(User interface change data)
++++++++
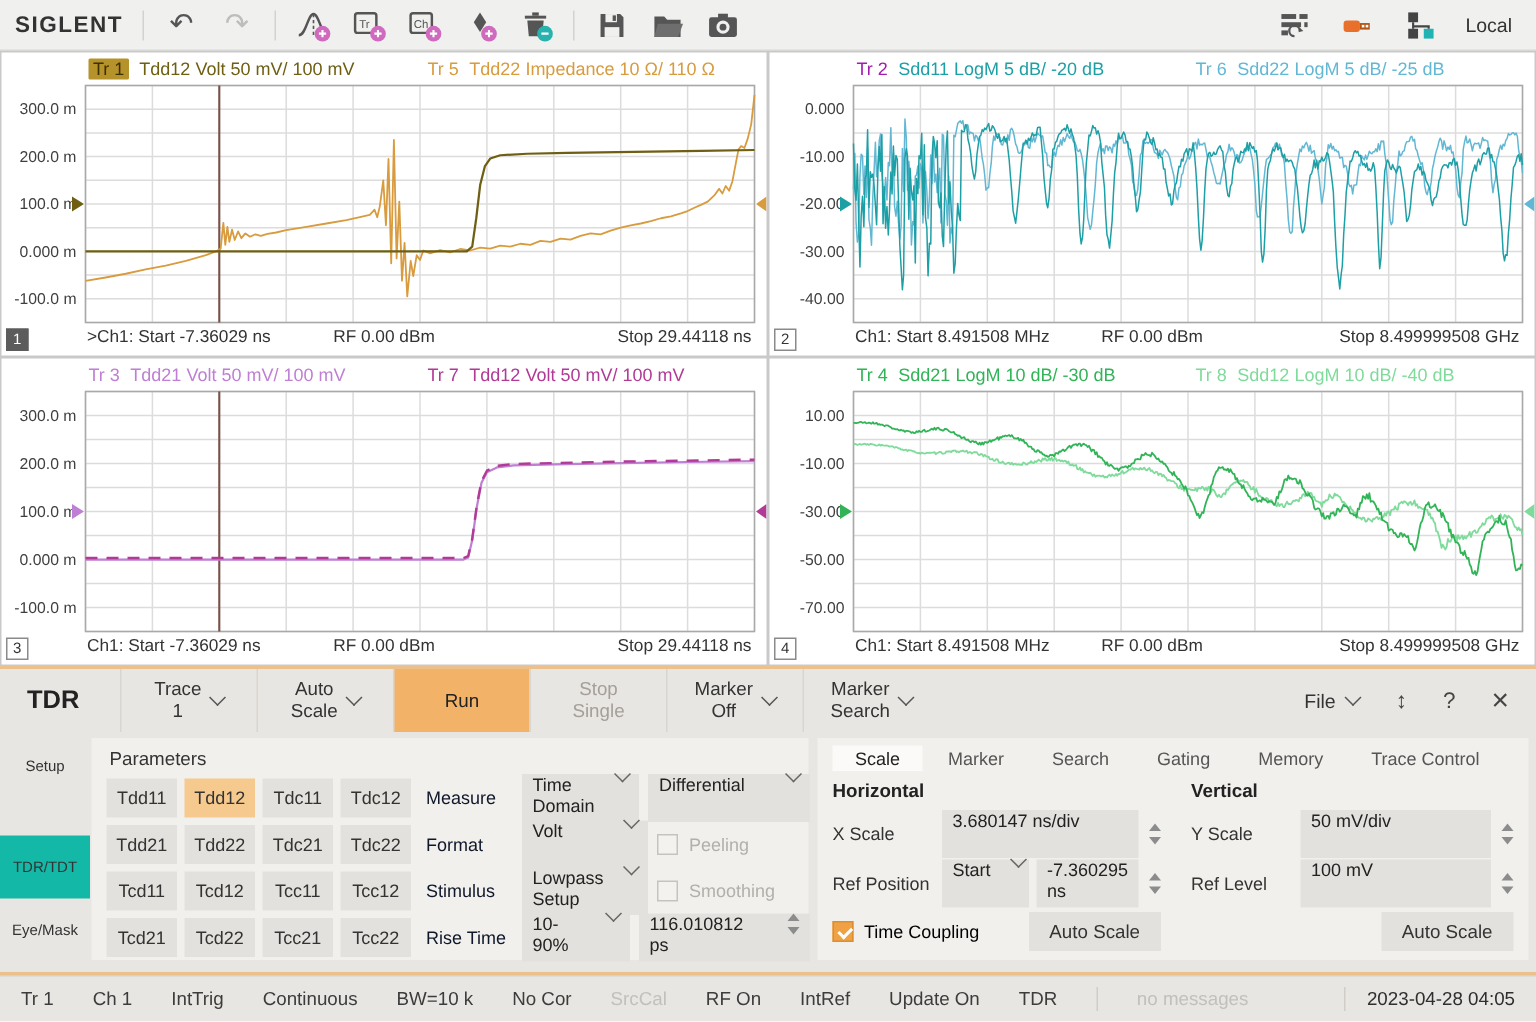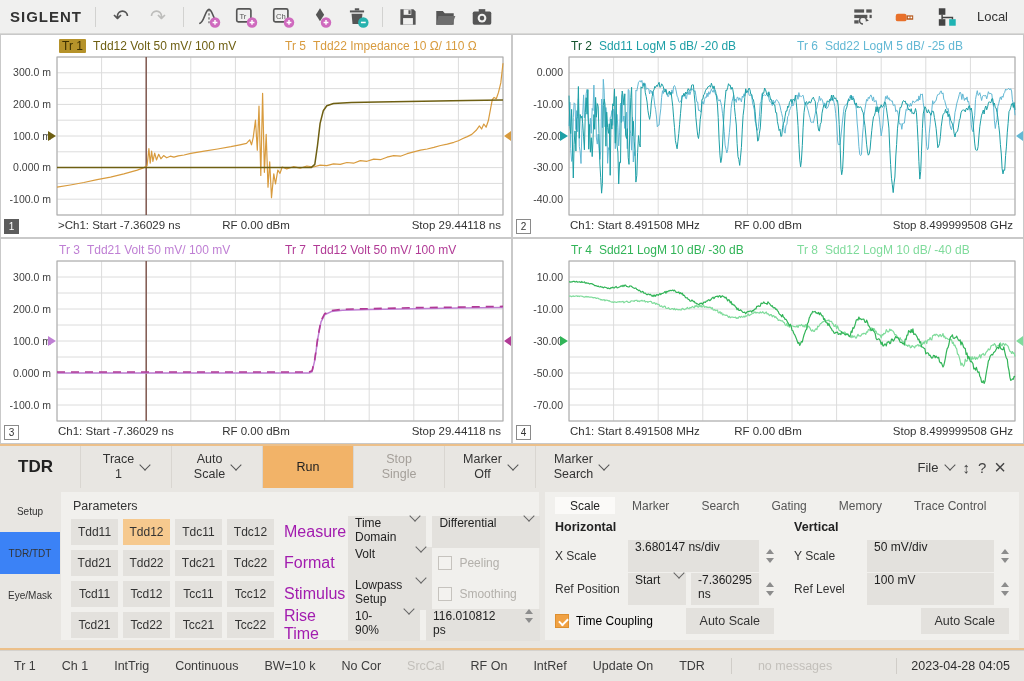--- a/index.html
+++ b/index.html
@@ -250,7 +250,7 @@
     <div class="quad">
       <div class="quad-header">
         <span class="trace-entry">
-          <span class="trace-tag" style="color: #14532d;">Tr 2</span>
+          <span class="trace-tag" style="color: #a21caf;">Tr 2</span>
           <span class="trace-label" style="color: rgb(29, 159, 166);">Sdd11 LogM 5 dB/ -20 dB</span>
         </span>
         <span class="trace-entry">

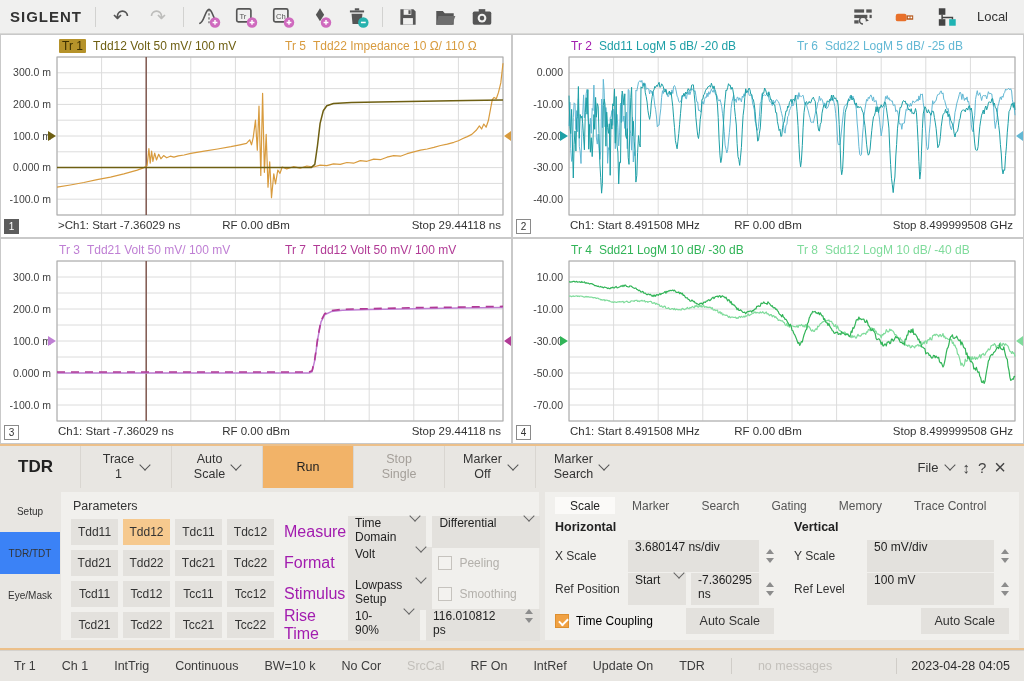--- a/index.html
+++ b/index.html
@@ -35,7 +35,7 @@
   .hbtn .two{display:flex;flex-direction:column;align-items:center;line-height:1.2;}
   .hbtn.active{background:#f2b368;color:#222;}
   .hbtn.dim{color:#a49f99;}
-  .hdr-right{margin-left:auto;display:flex;align-items:center;gap:8px;padding-right:18px;}
+  .hdr-right{margin-left:auto;display:flex;align-items:center;gap:24px;padding-right:18px;}
   .filebtn{display:flex;align-items:center;gap:8px;font-size:13px;color:#333;}
   .hicon{font-size:15px;color:#444;}
   .closex{font-size:20px;color:#444;line-height:1;}

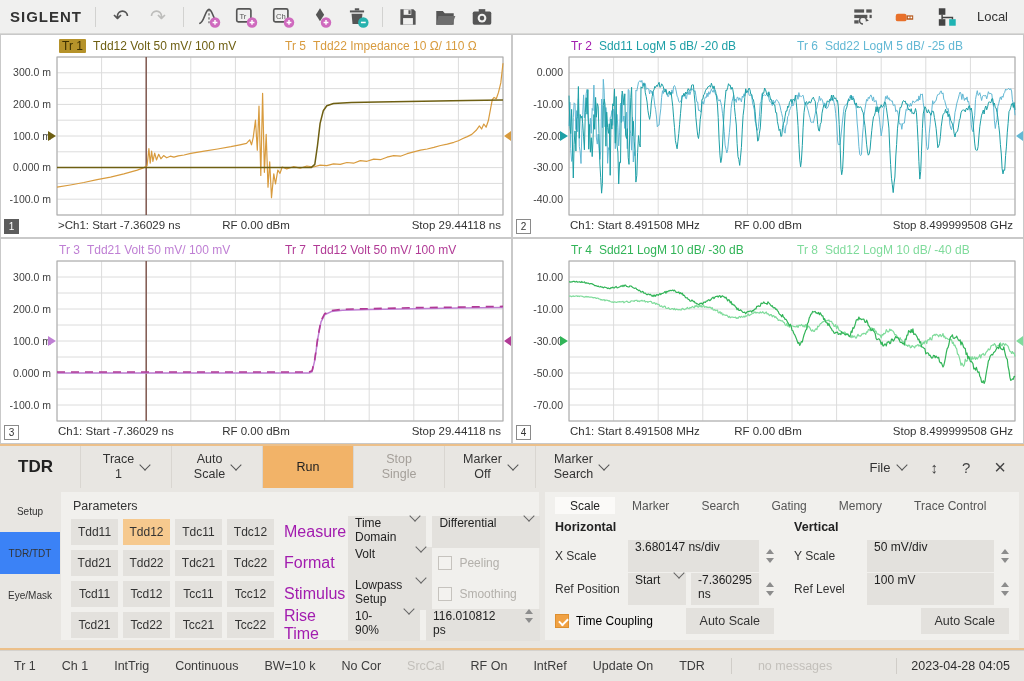--- a/index.html
+++ b/index.html
@@ -54,7 +54,7 @@
   .pbtn.sel{background:#f6c98e;}
   .pform{flex:1;display:flex;flex-direction:column;gap:5px;}
   .frow{display:flex;align-items:center;gap:6px;height:26px;}
-  .flabel{width:58px;flex:none;font-size:16px;color:#a21caf;}
+  .flabel{width:58px;flex:none;font-size:12px;color:#0f172a;}
   .field{background:#e3e1dd;height:32px;display:flex;align-items:flex-start;padding:0 7px;font-size:12px;color:#222;box-sizing:border-box;gap:15px;}
   .field .chev{border-color:#666;}
   .grow{flex:1;}

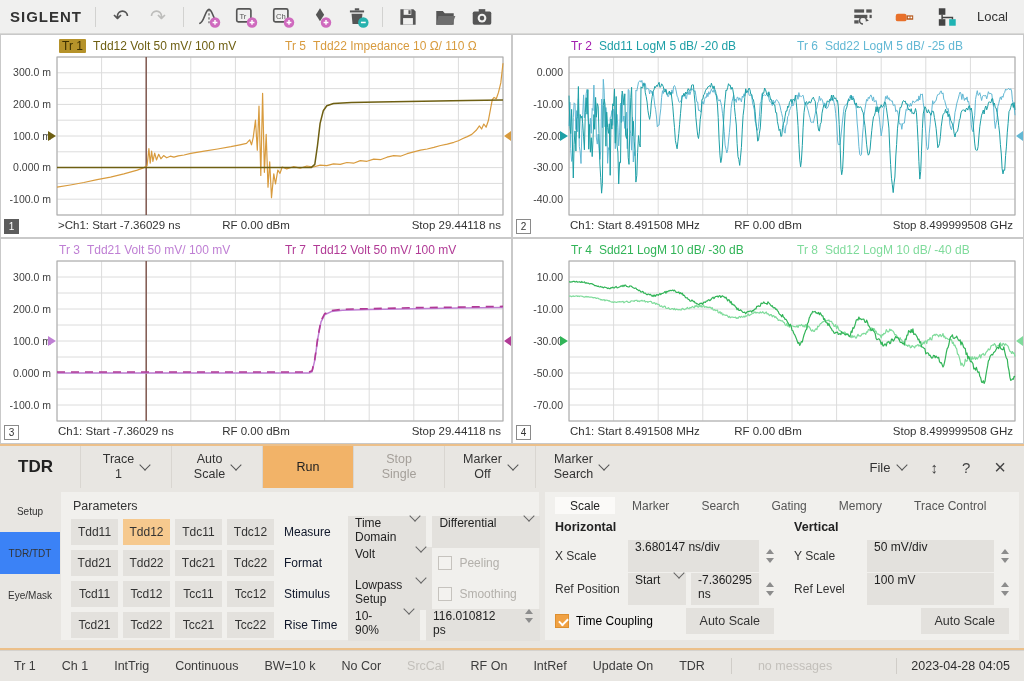--- a/index.html
+++ b/index.html
@@ -44,7 +44,7 @@
   .panel-body{display:flex;height:160px;}
   .side-tabs{width:60px;display:flex;flex-direction:column;padding-top:2px;}
   .stab{height:42px;display:flex;align-items:center;justify-content:center;font-size:10px;color:#333;text-align:center;}
-  .stab.sel{background:#3b82f6;}
+  .stab.sel{background:#14b8a6;margin-top:25px;}
   .group{background:#f1f0ed;margin:4px 5px 8px 1px;padding:5px 10px 6px 10px;box-sizing:border-box;}
   .params-group{width:478px;flex:none;}
   .group-label{font-size:12.5px;color:#333;margin:2px 0 6px 2px;}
++++++++
- What needs to be done:
Give each record above back word for word, but carry over none of the pictures.

- Answer to the exercise:
--- a/index.html
+++ b/index.html
@@ -250,7 +250,7 @@
     <div class="quad">
       <div class="quad-header">
         <span class="trace-entry">
-          <span class="trace-tag" style="color: #14532d;">Tr 2</span>
+          <span class="trace-tag" style="color: #a21caf;">Tr 2</span>
           <span class="trace-label" style="color: rgb(29, 159, 166);">Sdd11 LogM 5 dB/ -20 dB</span>
         </span>
         <span class="trace-entry">

--- a/index.html
+++ b/index.html
@@ -35,7 +35,7 @@
   .hbtn .two{display:flex;flex-direction:column;align-items:center;line-height:1.2;}
   .hbtn.active{background:#f2b368;color:#222;}
   .hbtn.dim{color:#a49f99;}
-  .hdr-right{margin-left:auto;display:flex;align-items:center;gap:8px;padding-right:18px;}
+  .hdr-right{margin-left:auto;display:flex;align-items:center;gap:24px;padding-right:18px;}
   .filebtn{display:flex;align-items:center;gap:8px;font-size:13px;color:#333;}
   .hicon{font-size:15px;color:#444;}
   .closex{font-size:20px;color:#444;line-height:1;}

--- a/index.html
+++ b/index.html
@@ -54,7 +54,7 @@
   .pbtn.sel{background:#f6c98e;}
   .pform{flex:1;display:flex;flex-direction:column;gap:5px;}
   .frow{display:flex;align-items:center;gap:6px;height:26px;}
-  .flabel{width:58px;flex:none;font-size:16px;color:#a21caf;}
+  .flabel{width:58px;flex:none;font-size:12px;color:#0f172a;}
   .field{background:#e3e1dd;height:32px;display:flex;align-items:flex-start;padding:0 7px;font-size:12px;color:#222;box-sizing:border-box;gap:15px;}
   .field .chev{border-color:#666;}
   .grow{flex:1;}

--- a/index.html
+++ b/index.html
@@ -44,7 +44,7 @@
   .panel-body{display:flex;height:160px;}
   .side-tabs{width:60px;display:flex;flex-direction:column;padding-top:2px;}
   .stab{height:42px;display:flex;align-items:center;justify-content:center;font-size:10px;color:#333;text-align:center;}
-  .stab.sel{background:#3b82f6;}
+  .stab.sel{background:#14b8a6;margin-top:25px;}
   .group{background:#f1f0ed;margin:4px 5px 8px 1px;padding:5px 10px 6px 10px;box-sizing:border-box;}
   .params-group{width:478px;flex:none;}
   .group-label{font-size:12.5px;color:#333;margin:2px 0 6px 2px;}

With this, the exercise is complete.